Basically, the aim is to produce something more useful than plain text
(but not of a quality to stop a technical documentor wincing), leaving
the original, marked up, text still useful *as such*. Eddy also comments
that if someone using (in his comment, ST) is spending too much time
worrying about markup, then they're not spending enough time working on
more important things.

Both the TeX family and the SGML family care about formalisms, a lot.
They each have their own elegances which they are striving for. The
Runoff family hasn't *heard* of elegance. And the Pod family are after

I think *we* are *not* in the TeX or SGML families. We are in the
"pragmatic solution to a specific problem" space, and if formalism helps
with that, then that's a Good Thing, but we shouldn't strain after
theoretical purity lest we stray from practical usefulness (heh, I've
been pulled up on the list in the past for exactly that).

Sorry - back to the normal argument again...

****** BACK TO NORMAL ******

> Let's make all of our delimiters into real delimiters,
> that can only be used for delimiting (or maybe also for
> bullets, in the case of '*').  We could switch our "literal"
> delimiter to "`".  So then we would have the following
> reserved characters, that may not appear in text without
> being quoted somehow:
>     '<'    left delimiter for URLs
>     '>'    right delmiter for URLs
>     '#'    delimiter for inlines
>     '`'    delimiter for literals
>     '*'    delimiter for emph, maybe for strong.
>     '::'   marker for literal regions

I hadn't thought of using backtick as a literal delimiter. In the
context of docstrings, I can't see why it wouldn't work - hmm, this is a
`literal` - yep, that works for me (does the resonance with Python
backtick work?). It frees up both sorts of "normal" quote, which is
good, and only inconveniences people like Eddy who insist on typing
`both sorts of single quote' (TeX users, the lot of them). And it mean I
can type "'cos" without worrying (or 'plane or 'phone if I want to
appear old-fashioned).

And if those *are* the delimiters, then it *would* work to expect them
to be quoted when they occurred - neat. Just goes to prove why we keep
Edward around on the list (please add a <wink> here).

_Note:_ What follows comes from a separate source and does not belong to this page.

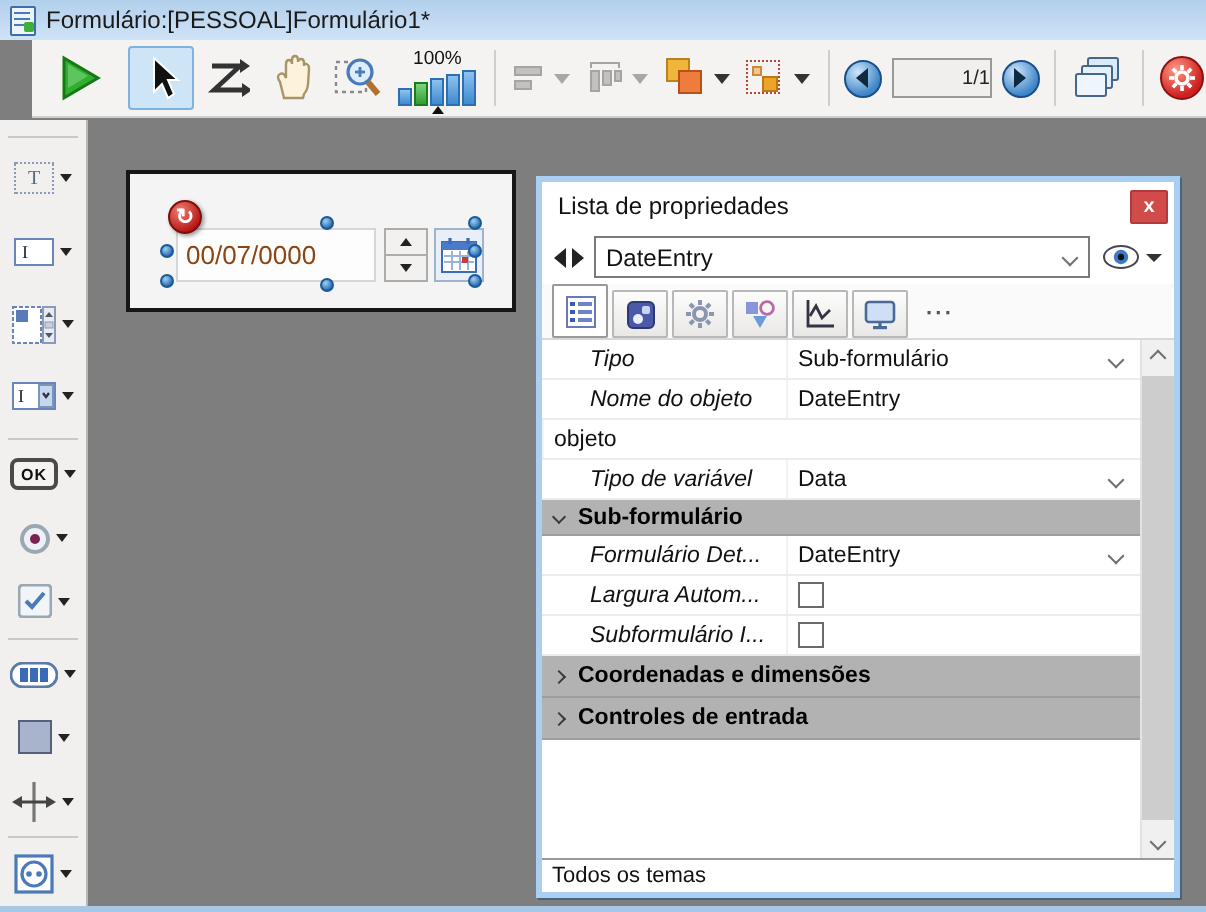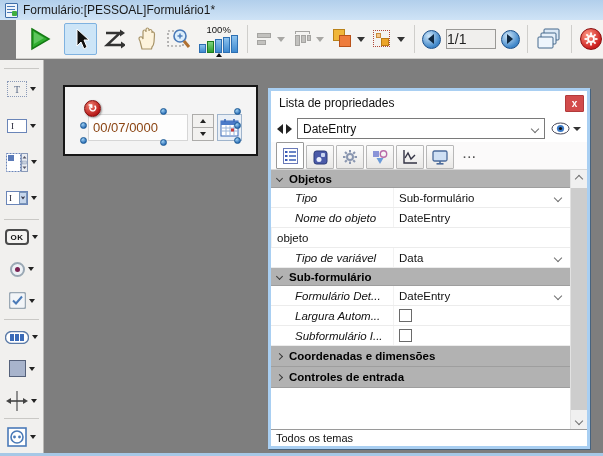"1/1" .pagebox { font-size: 14px -> 10px; justify-content: flex-start -> flex-end }
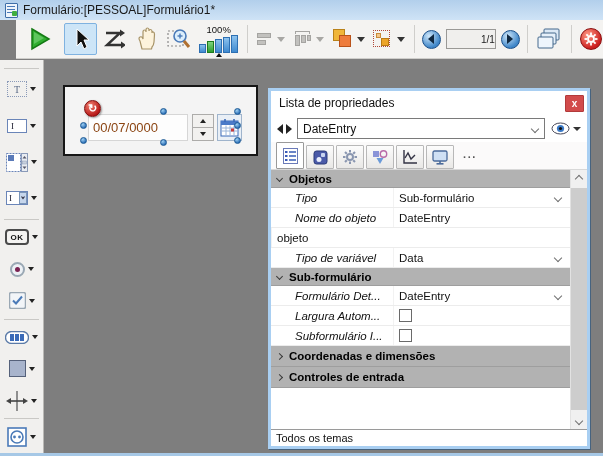"Objetos" div.sechead { html: <div> <span></span> <span>Objetos</span> </div> -> none }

Does that mean we allow things like "there is a hard-space` `here"? It
would be quite a neat thing to allow...

> Then the only context-dependant characters that remain would
> be start-list-item characters..  And if we wanted to, we could
> use '* ' at the beginning of any list item, since it's
> reserved anyway... something like:
>     * this is an unordered list item
>     *1. this is an ordered list item
> Well.. I'm not sure whether we'd want to do that or not..

As I say elsewhere, this was considered in an earlier round, and in the
end dropped. Personally, I think we're doing OK with the list forms we
already had.

> Does this sound like a reasonable direction to go?

Well, I like it.


Tony J Ibbs (Tibs)      http://www.tibsnjoan.co.uk/
"How fleeting are all human passions compared with the massive
continuity of ducks." - Dorothy L. Sayers, "Gaudy Night"
My views! Mine! Mine! (Unless Laser-Scan ask nicely to borrow them.)